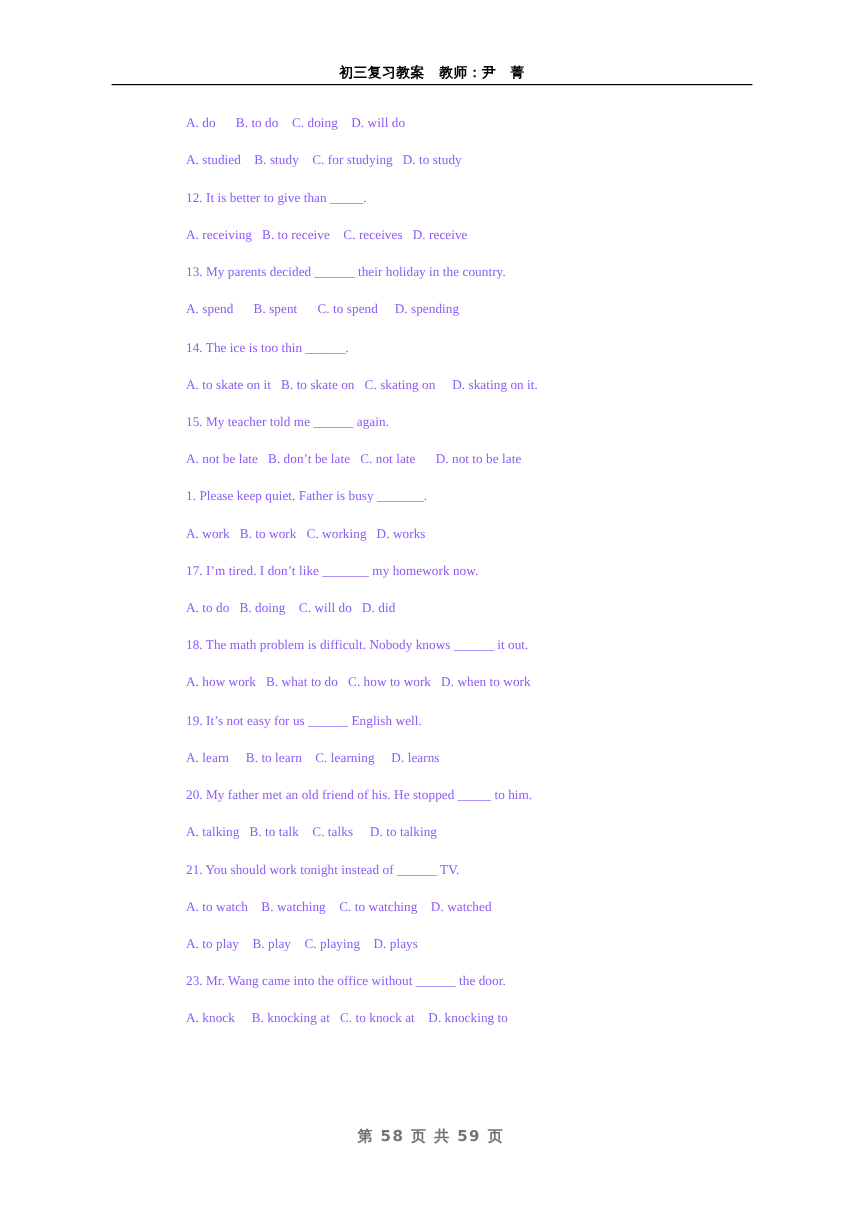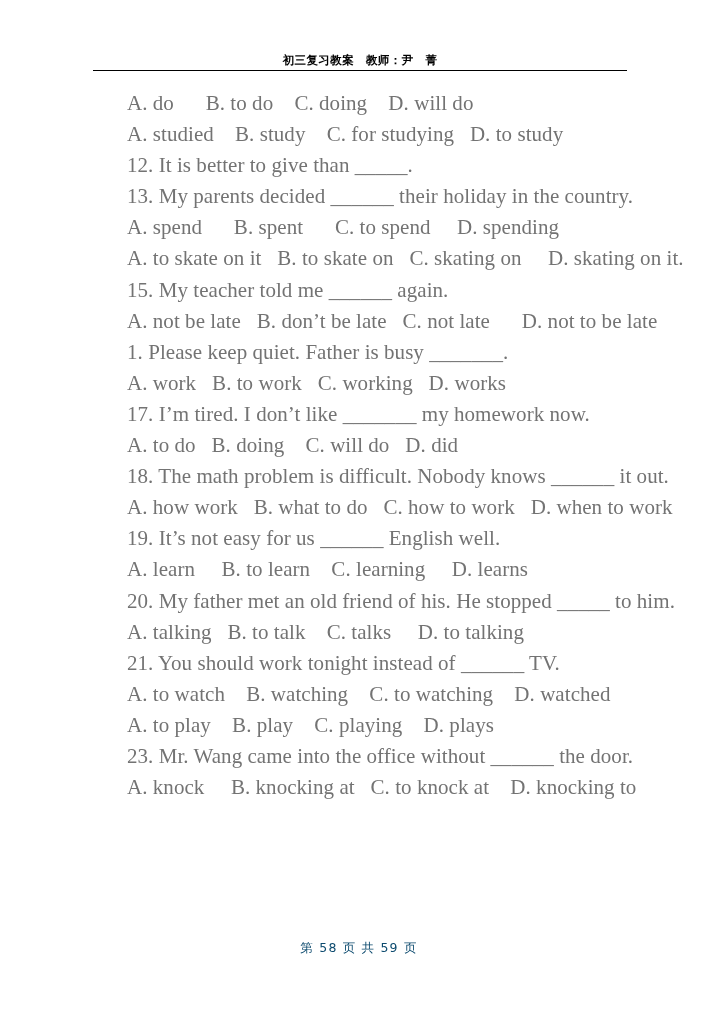--- a/index.html
+++ b/index.html
@@ -58,12 +58,13 @@
     width: 560px;
   }
   .line {
-    font-size: 21px;
+    font-size: 11px;
     line-height: 31.1px;
     height: 31.1px;
     white-space: pre;
-    color: #737373;
+    color: #8b5cf6;
     letter-spacing: 0.05px;
+    margin-left: 28px;
   }
   .line.question { }
   .line.options { }

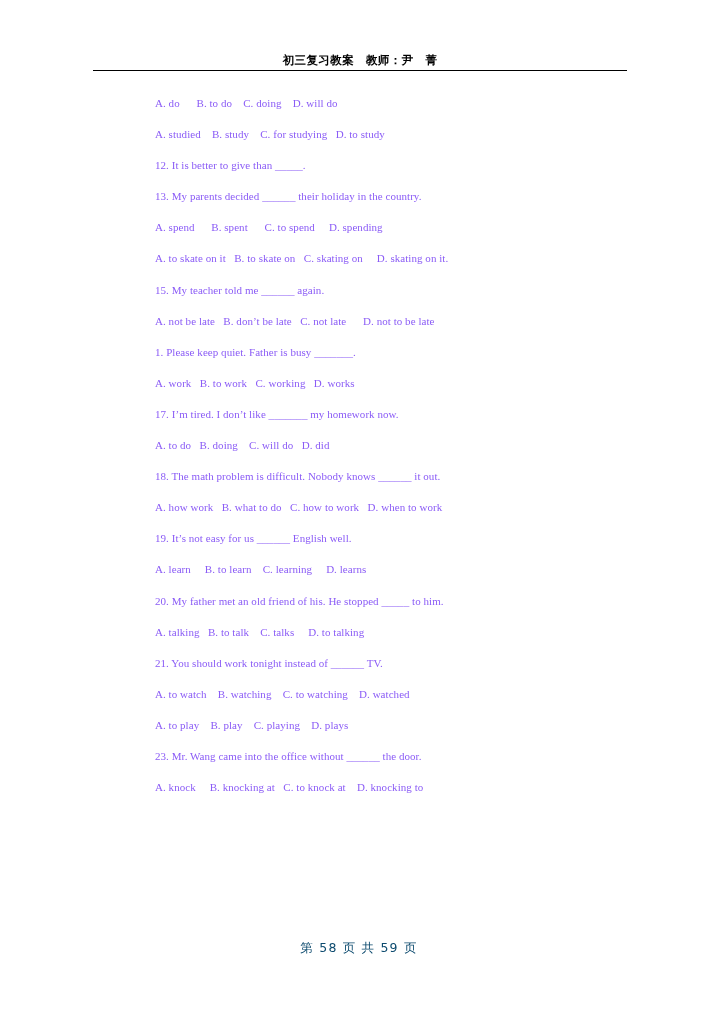--- a/index.html
+++ b/index.html
@@ -101,6 +101,7 @@
       <div class="line options">A. do      B. to do    C. doing    D. will do</div>
       <div class="line options">A. studied    B. study    C. for studying   D. to study</div>
       <div class="line question">12. It is better to give than _____.</div>
+      <div class="line options">A. receiving   B. to receive    C. receives   D. receive</div>
       <div class="line question">13. My parents decided ______ their holiday in the country.</div>
       <div class="line options">A. spend      B. spent      C. to spend     D. spending</div>
       <div class="line options">A. to skate on it   B. to skate on   C. skating on     D. skating on it.</div>

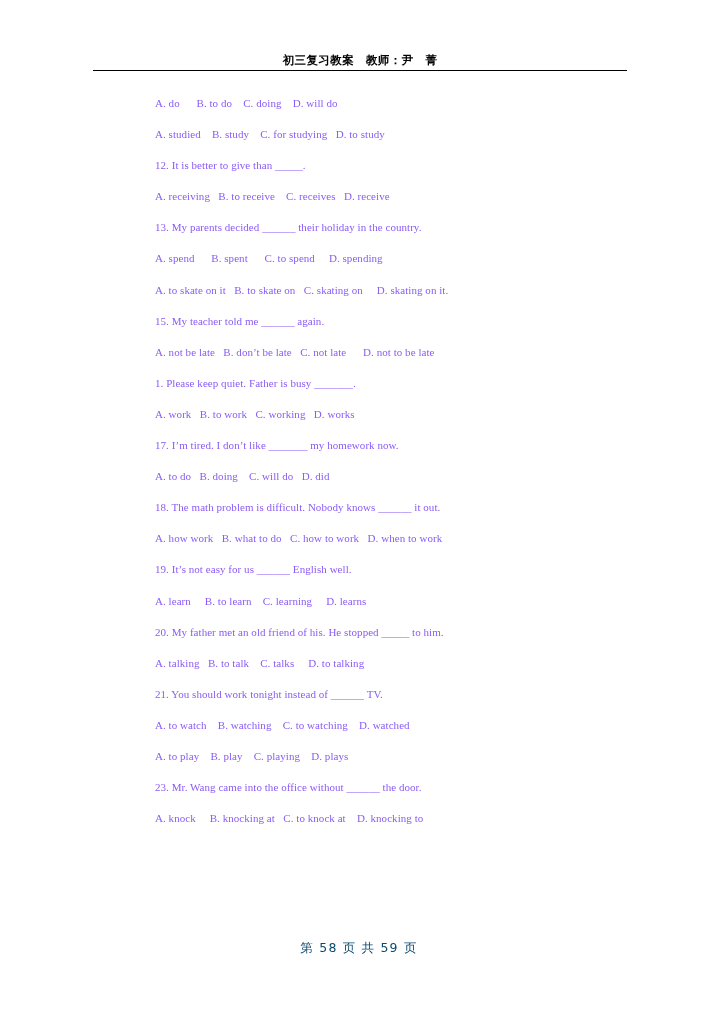--- a/index.html
+++ b/index.html
@@ -104,6 +104,7 @@
       <div class="line options">A. receiving   B. to receive    C. receives   D. receive</div>
       <div class="line question">13. My parents decided ______ their holiday in the country.</div>
       <div class="line options">A. spend      B. spent      C. to spend     D. spending</div>
+      <div class="line question">14. The ice is too thin ______.</div>
       <div class="line options">A. to skate on it   B. to skate on   C. skating on     D. skating on it.</div>
       <div class="line question">15. My teacher told me ______ again.</div>
       <div class="line options">A. not be late   B. don’t be late   C. not late      D. not to be late</div>

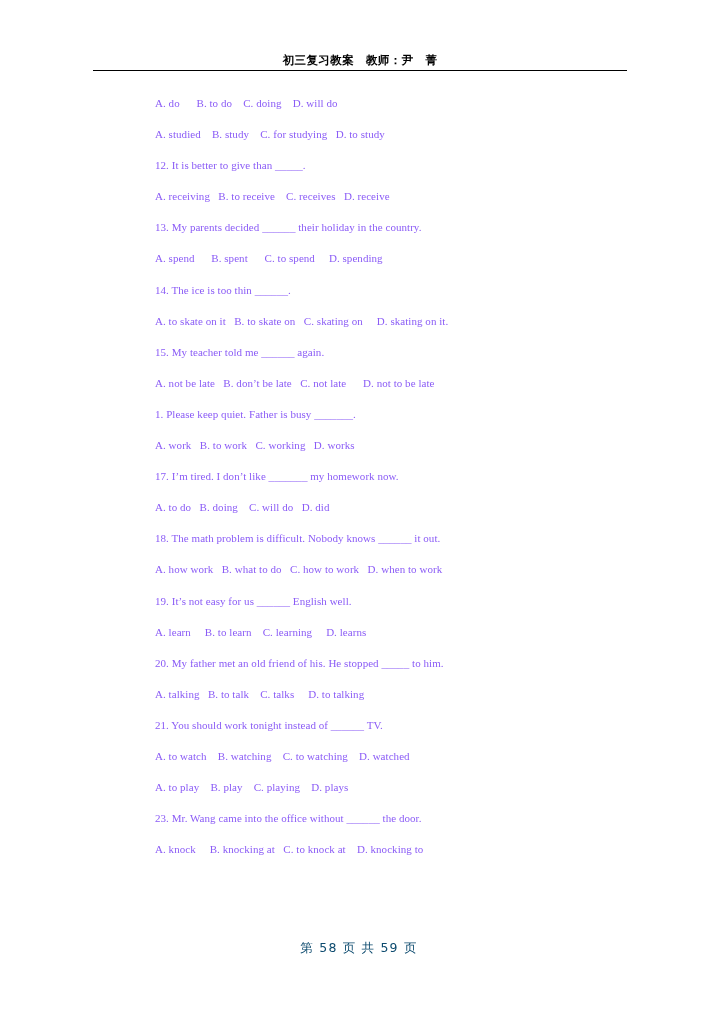--- a/index.html
+++ b/index.html
@@ -81,9 +81,9 @@
     display: inline-block;
     font-family: "DejaVu Sans", "Liberation Sans", sans-serif;
     font-size: 12.5px;
-    font-weight: 400;
+    font-weight: 700;
     letter-spacing: 1.2px;
-    color: #0c4a6e;
+    color: #737373;
     white-space: pre;
   }
 </style>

● Aim of the exercise
Transcribe the whole of the data exactly, minus any pictures.

● Worked solution
--- a/index.html
+++ b/index.html
@@ -58,12 +58,13 @@
     width: 560px;
   }
   .line {
-    font-size: 21px;
+    font-size: 11px;
     line-height: 31.1px;
     height: 31.1px;
     white-space: pre;
-    color: #737373;
+    color: #8b5cf6;
     letter-spacing: 0.05px;
+    margin-left: 28px;
   }
   .line.question { }
   .line.options { }

--- a/index.html
+++ b/index.html
@@ -101,6 +101,7 @@
       <div class="line options">A. do      B. to do    C. doing    D. will do</div>
       <div class="line options">A. studied    B. study    C. for studying   D. to study</div>
       <div class="line question">12. It is better to give than _____.</div>
+      <div class="line options">A. receiving   B. to receive    C. receives   D. receive</div>
       <div class="line question">13. My parents decided ______ their holiday in the country.</div>
       <div class="line options">A. spend      B. spent      C. to spend     D. spending</div>
       <div class="line options">A. to skate on it   B. to skate on   C. skating on     D. skating on it.</div>

--- a/index.html
+++ b/index.html
@@ -104,6 +104,7 @@
       <div class="line options">A. receiving   B. to receive    C. receives   D. receive</div>
       <div class="line question">13. My parents decided ______ their holiday in the country.</div>
       <div class="line options">A. spend      B. spent      C. to spend     D. spending</div>
+      <div class="line question">14. The ice is too thin ______.</div>
       <div class="line options">A. to skate on it   B. to skate on   C. skating on     D. skating on it.</div>
       <div class="line question">15. My teacher told me ______ again.</div>
       <div class="line options">A. not be late   B. don’t be late   C. not late      D. not to be late</div>

--- a/index.html
+++ b/index.html
@@ -81,9 +81,9 @@
     display: inline-block;
     font-family: "DejaVu Sans", "Liberation Sans", sans-serif;
     font-size: 12.5px;
-    font-weight: 400;
+    font-weight: 700;
     letter-spacing: 1.2px;
-    color: #0c4a6e;
+    color: #737373;
     white-space: pre;
   }
 </style>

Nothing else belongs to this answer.